Subordonner la classe ouvrière aux partis « progressistes » de la bourgeoisie québécoise (libéraux ou péquistes ensuite), c’était condamner les réformes de la Révolution tranquille à rester fermement dans les limites que leur imposerait la bourgeoisie québécoise sur chacun de ces aspects : moderniser les services sociaux complètement vétustes qui freinait le développement de la bourgeoisie québécoise elle-même, mais développer un système de santé pour maintenir une main d’œuvre bonne pour l’exploitation au moindre coût possible, et un système d’éducation pour former une main d’œuvre juste assez compétente pour répondre aux besoins du marché, au moindre coût encore.
Encore une fois, ce n’est pas la bourgeoisie qui est la force motrice derrière ces changements.
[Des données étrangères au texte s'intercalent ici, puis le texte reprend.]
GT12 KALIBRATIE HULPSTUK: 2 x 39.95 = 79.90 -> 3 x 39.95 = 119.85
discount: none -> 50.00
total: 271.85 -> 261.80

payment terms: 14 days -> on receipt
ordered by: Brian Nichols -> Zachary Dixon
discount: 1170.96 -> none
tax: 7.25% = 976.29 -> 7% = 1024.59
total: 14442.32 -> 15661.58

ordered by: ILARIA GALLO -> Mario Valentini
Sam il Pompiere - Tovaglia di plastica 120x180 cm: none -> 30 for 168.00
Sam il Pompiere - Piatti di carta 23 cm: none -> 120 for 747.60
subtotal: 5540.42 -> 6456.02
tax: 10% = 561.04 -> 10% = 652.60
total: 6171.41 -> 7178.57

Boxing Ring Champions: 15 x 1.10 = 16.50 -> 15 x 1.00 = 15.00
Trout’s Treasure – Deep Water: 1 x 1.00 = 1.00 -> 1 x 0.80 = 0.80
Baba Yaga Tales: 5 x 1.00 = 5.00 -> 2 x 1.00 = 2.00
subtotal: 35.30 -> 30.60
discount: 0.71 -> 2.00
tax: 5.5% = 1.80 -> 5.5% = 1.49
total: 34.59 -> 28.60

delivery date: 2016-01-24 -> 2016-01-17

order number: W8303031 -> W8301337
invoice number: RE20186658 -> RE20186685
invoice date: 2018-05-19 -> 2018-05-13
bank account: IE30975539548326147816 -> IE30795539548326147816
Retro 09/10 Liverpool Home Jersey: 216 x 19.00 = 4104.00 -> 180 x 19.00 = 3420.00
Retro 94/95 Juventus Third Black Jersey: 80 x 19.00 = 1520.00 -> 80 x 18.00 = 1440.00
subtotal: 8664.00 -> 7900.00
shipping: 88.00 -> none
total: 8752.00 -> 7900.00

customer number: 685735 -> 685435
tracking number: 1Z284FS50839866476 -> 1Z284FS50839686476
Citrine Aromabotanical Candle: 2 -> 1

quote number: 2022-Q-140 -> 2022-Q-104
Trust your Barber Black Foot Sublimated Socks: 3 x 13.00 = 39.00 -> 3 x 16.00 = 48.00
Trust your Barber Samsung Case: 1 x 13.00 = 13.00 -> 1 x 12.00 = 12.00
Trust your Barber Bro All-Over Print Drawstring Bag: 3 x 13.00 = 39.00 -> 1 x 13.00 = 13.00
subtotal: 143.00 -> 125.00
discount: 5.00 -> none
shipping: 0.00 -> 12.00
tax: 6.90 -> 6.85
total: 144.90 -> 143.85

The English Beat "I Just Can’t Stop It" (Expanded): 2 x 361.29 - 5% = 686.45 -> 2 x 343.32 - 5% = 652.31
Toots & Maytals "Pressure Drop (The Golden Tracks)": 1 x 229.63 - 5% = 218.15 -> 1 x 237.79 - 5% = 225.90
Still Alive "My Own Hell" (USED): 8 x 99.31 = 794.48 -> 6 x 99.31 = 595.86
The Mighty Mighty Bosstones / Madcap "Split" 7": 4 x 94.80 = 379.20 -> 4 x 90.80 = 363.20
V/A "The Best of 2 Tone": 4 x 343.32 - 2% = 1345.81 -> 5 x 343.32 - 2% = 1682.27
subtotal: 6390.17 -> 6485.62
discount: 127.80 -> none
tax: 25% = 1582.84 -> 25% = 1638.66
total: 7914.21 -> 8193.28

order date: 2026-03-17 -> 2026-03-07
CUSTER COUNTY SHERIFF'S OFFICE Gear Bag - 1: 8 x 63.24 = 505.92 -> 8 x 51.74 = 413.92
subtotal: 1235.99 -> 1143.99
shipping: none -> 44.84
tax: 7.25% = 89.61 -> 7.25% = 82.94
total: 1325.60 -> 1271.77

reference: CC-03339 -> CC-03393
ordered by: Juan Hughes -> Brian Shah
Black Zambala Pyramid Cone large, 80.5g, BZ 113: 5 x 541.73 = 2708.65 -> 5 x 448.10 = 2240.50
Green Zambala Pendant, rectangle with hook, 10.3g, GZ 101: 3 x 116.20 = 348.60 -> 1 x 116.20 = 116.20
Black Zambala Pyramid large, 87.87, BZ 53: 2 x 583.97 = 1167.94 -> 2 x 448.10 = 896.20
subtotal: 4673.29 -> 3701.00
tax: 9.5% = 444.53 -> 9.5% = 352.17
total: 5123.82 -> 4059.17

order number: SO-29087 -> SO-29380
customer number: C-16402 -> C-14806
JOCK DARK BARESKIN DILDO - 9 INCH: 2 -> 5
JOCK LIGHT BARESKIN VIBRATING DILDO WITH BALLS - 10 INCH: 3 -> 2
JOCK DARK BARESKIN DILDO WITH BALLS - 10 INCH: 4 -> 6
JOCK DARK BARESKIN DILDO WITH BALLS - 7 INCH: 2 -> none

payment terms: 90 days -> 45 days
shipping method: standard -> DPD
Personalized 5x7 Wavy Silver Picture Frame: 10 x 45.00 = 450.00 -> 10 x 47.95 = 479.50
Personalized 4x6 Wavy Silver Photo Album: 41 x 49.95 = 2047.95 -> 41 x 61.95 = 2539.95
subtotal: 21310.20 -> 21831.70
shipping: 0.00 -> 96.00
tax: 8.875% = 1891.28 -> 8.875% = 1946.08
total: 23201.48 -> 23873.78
C’est seulement la poussée du prolétariat combatif, devenu hostile au clergé, qui l’a forcée à se débarrasser de ce dernier comme outil de contrôle social et qui lui a donné un point d’appui pour des réformes sociales majeures. Non seulement le clergé était devenu une entrave au développement des forces productives dans leur ensemble, mais il était devenu lui-même l’une des principales causes de révolte constante qui soulevait toute la base de la société. Il ne remplissait plus son rôle de maintenir une classe ouvrière docile et soumise et la bourgeoisie devait nécessairement le tasser pour continuer de contenir la classe ouvrière et de supprimer sa poussée.
Plus le retard « démocratique » du Québec sur ces questions se résolvait (avec la fin du contrôle de l’institution moyenâgeuse catholique sur la société, ou encore avec l’accessibilité à l’éducation dans sa langue), plus l’aspect proprement social de ces questions était soulevé, et plus le choc entre les intérêts capitalistes et les intérêts de la classe ouvrière devenait manifeste. S’appuyer sur le Parti libéral pour le progrès social ne servait qu’à enchaîner la force motrice derrière ces avancées, la classe ouvrière, et à la faire dévier de la seule voie pour faire avancer ses aspirations. Les marxistes auraient non seulement lutté pour faire rompre la classe ouvrière d’avec la bourgeoisie nationaliste, mais aussi mené un combat politique contre toutes les forces politiques qui souhaitaient maintenir l’unité avec elle. En définitive, malgré les réels progrès sociaux du Québec dans cette période, toutes les aspirations profondes qui animaient les travailleurs et les opprimés furent nécessairement déçues au terme des années de règne libéral. Celles-ci allaient entrer en éruption de façons d’autant plus « explosives » au cours des années subséquentes, seulement pour être déçues encore plus drastiquement par les années de règne du PQ.